The Dharma Protocol is a decentralized lending/borrowing Dapp built on top of Augur that functions in the debt market similar to how the 0x Protocol facilitates decentralized exchanges – it facilitates debt issuance and relays debt contracts to potential creditors and Dharma Debt Orders are analogous to 0x’s Broadcast Order Messages.
Most of the loans that originate on Dharma are for leveraged trading. For going long a user would put a percentage of the tokens they owns into the decentralized at a margin rate agreed by underwriters, who approve and attest to the conditions and creditworthiness (or default risk) of a borrower.
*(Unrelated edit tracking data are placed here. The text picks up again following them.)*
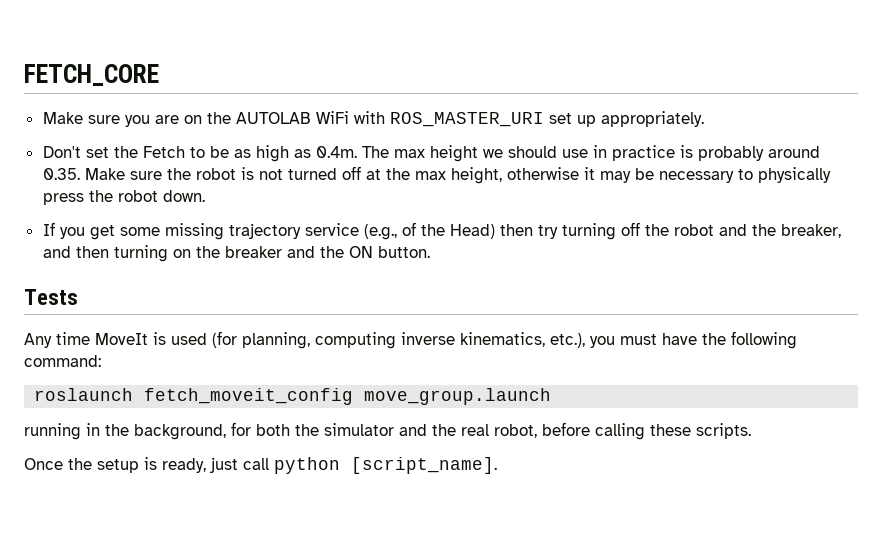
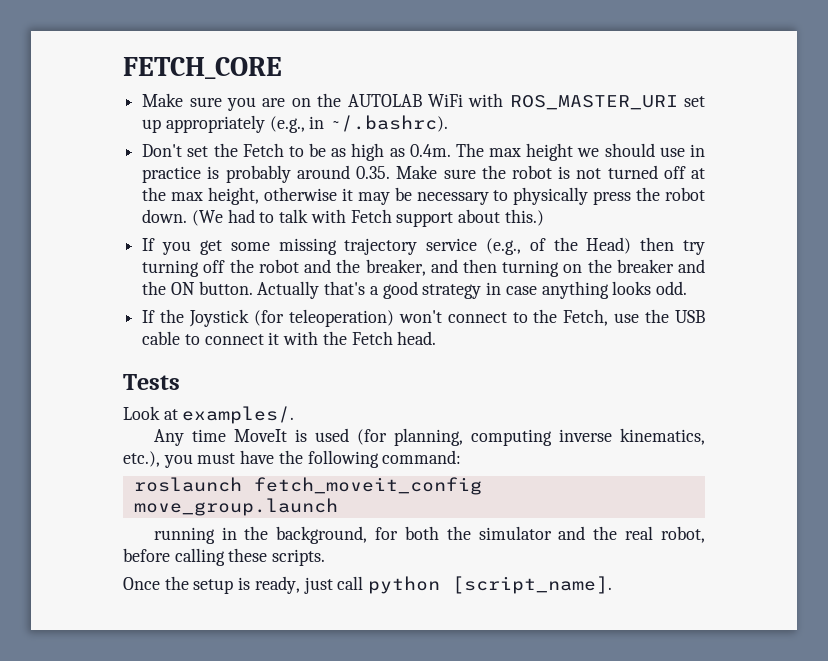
[600,111,704,127] appropriately. -> [165,115,449,133] appropriately (e.g., in ~/.bashrc).
(205, 196) none -> [191,209,544,227] (We had to talk with Fetch support about this.)
[24,289,78,305] // Tests -> [257,281,687,299] [142,309,705,327] [142,331,437,345] [123,374,180,390] [123,406,295,424] Actually that's a good strategy in case anything looks odd. // If the Joystick (for teleoperation) won't connect to the Fetch, use the USB cable to connect it with the Fetch head. // Tests // Look at examples/.

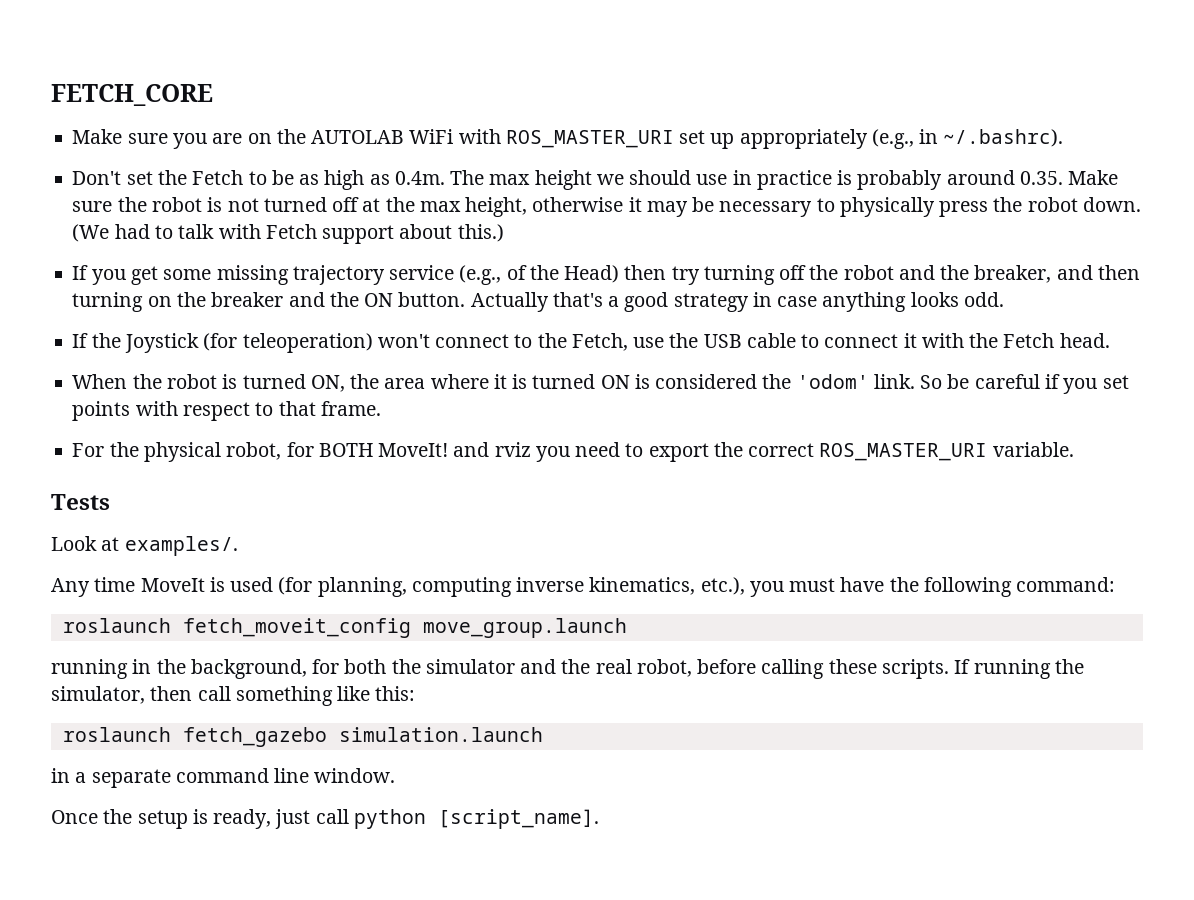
(437, 338) none -> [72,374,1129,394] [72,401,381,421] [72,442,1074,462] // When the robot is turned ON, the area where it is turned ON is considered the 'odom' link. So be careful if you set points with respect to that frame. // For the physical robot, for BOTH MoveIt! and rviz you need to export the correct ROS_MASTER_URI variable.
(326, 557) none -> [954,659,1084,679] [51,686,416,706] [62,727,543,747] [51,768,396,788] If running the simulator, then call something like this: // roslaunch fetch_gazebo simulation.launch // in a separate command line window.

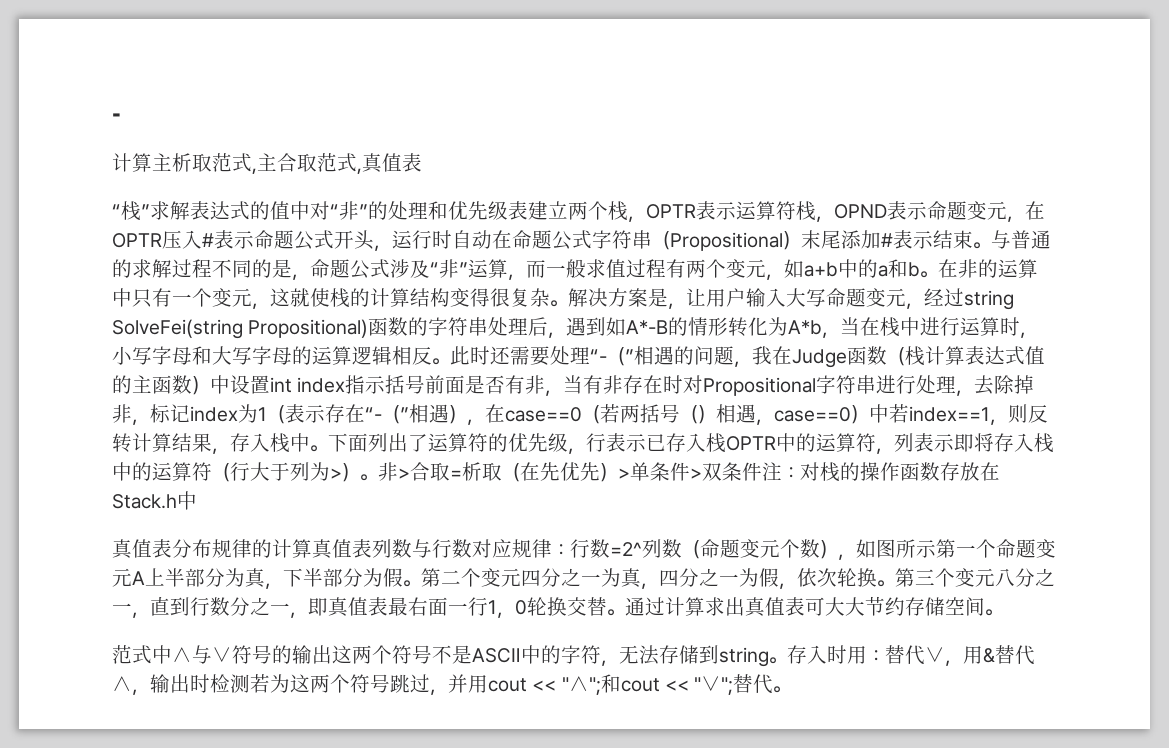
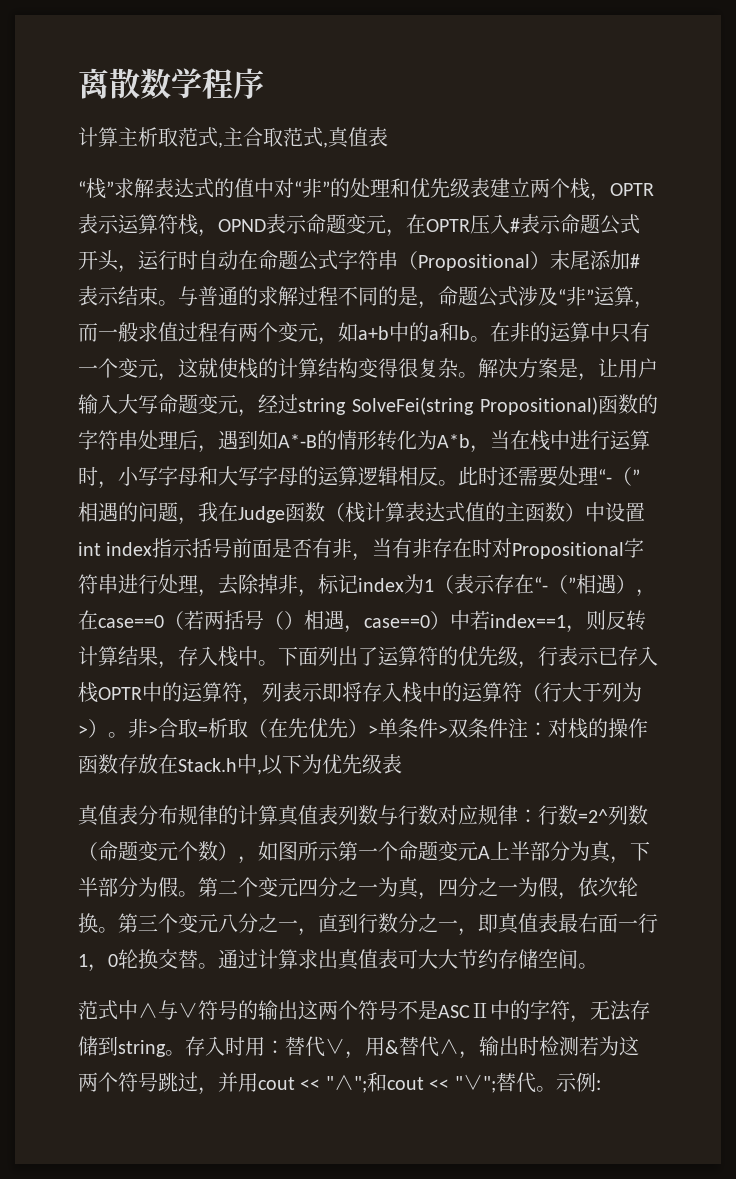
[112,113,121,121] - -> [78,68,264,99] 离散数学程序
(197, 500) none -> [257,754,402,775] ,以下为优先级表
(792, 689) none -> [555,1072,601,1092] 示例:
Users can also issue debt or crowdfund by issuing debt, not unlike an ICO.
dYdX is a platform dedicated to margin trading and creating decentralized financial derivatives so users can buy, sell or create options on crypto assets through decentralized exchanges, where currently there are none. It also uses a hybrid trading approach pioneered by the 0x Protocol.
Conclusion
With the emergence of all the abovementioned technologies, the foundations appear to be laid for a new use case for Ethereum and, to a lesser degree, bitcoin could also gain from this decentralized credit market with WBTC.
The concept of leveraging crypto in the bear market being a good ‘countercyclical trade’ at a time when stocks, houses and all other assets are at all time highs relies on the next crypto bull cycle taking off when the wider economy is headed for recession, which is a very probabilistic scenario. But given the crypto market’s previous 4 historical booms and busts since 2010 have occurred completely independently of the longest business and asset bull cycles in history suggests this is an opportunity worth bearing in mind.
Despite the web of dashboards and platforms creating contracts is easy and fast considering the number of currency conversions involved and worth playing with in small amounts to get an idea for what could be the future of peer-to-peer finance autonomous of banks or central banks’ interest rates.